Researchers Find High Formaldehyde Levels At Bay Area Day Care Centers
BERKELEY (KCBS) - UC Berkeley researchers have recorded high levels of the carcinogen formaldehyde at dozens of Northern California day care facilities.
Eighty-seven percent of the day care centers studied showed formaldehyde levels above exposure the state considers acceptable during an eight hour period, although not significantly higher than in a typical home.
"The primary source is from particle board and other kinds of pressed furniture and plywood," said Asa Bradman, the study's lead author.
KCBS' Holly Quan Reports:
The findings suggest rules California implemented in 2008 to reduce formaldehyde in the glues used to make particle board and other press board furniture had yet to have a significant impact, Bradman said.
"This study, a few years after these rules went into effect, points to the need to keep monitoring this and seeing if the rules are effective."
The UC Berkeley Center for Environmental Research and Children's Health looked at 40 day care centers in Alameda and Monterey Counties for what appears to be the first detailed analysis of environmental contaminants at California child care facilities.
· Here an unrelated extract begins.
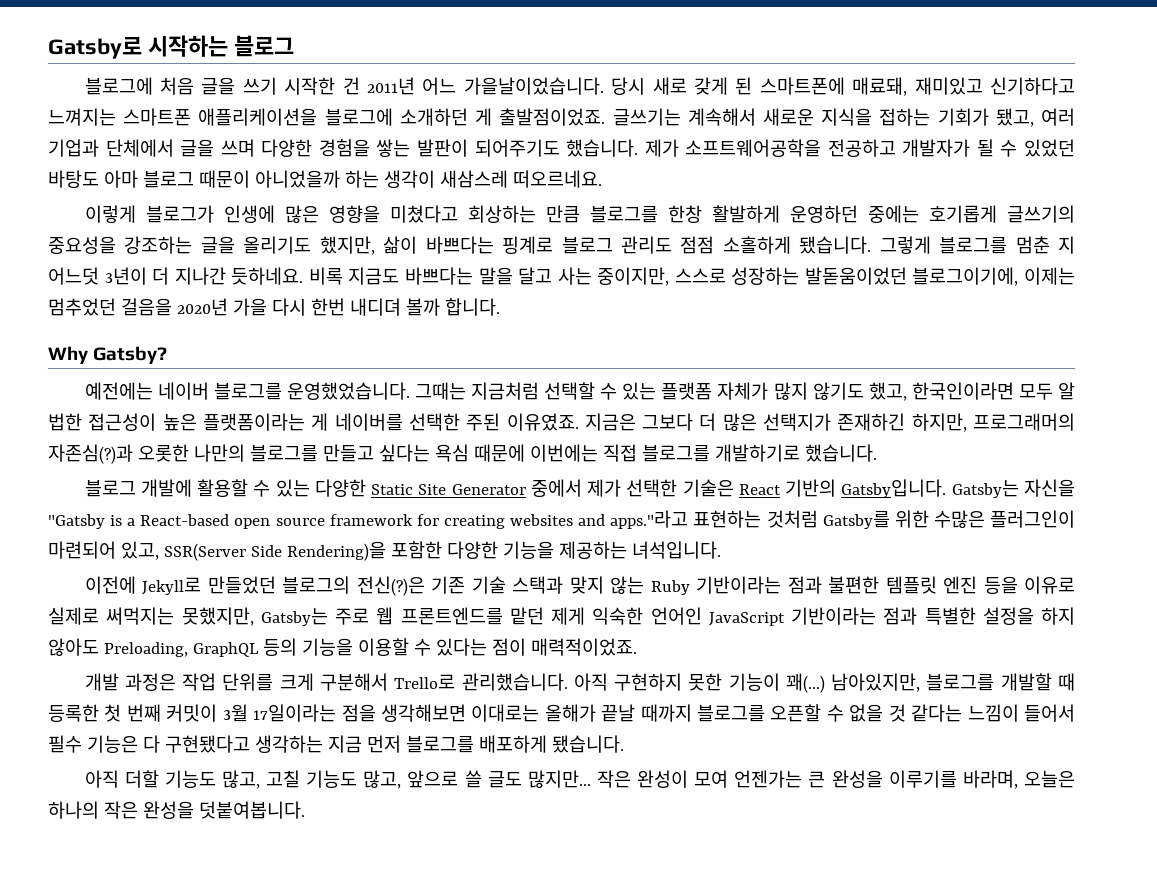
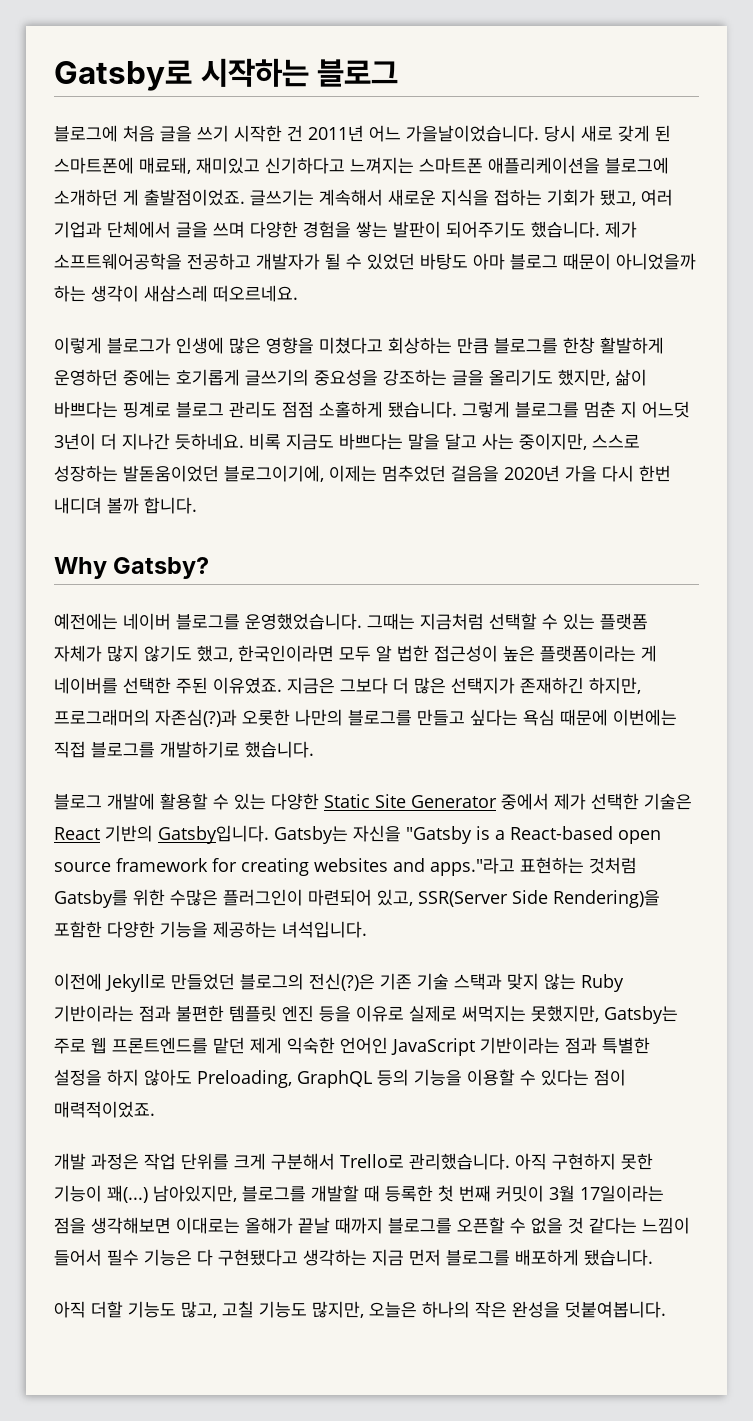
[363,770,1018,789] 많고, 앞으로 쓸 글도 많지만... 작은 완성이 모여 언젠가는 큰 완성을 이루기를 바라며, -> [312,1301,364,1318] 많지만,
Formaldehyde can also form when chemicals from cleaners and sanitizers with citrus scent react with ozone. Bradman said the highest concentrations found in the study were related to cleaning products.
"Cleaning products in general don't contain formaldehyde, but in situations where there's high ozone, in perhaps the interior hot valleys in California, these cleaning products can react with ozone," he said, forming formaldehyde and other small particles as a by-product.
The study was funded by the California Air Resources Board, which four years ago launched a campaign to reduce formaldehyde emissions.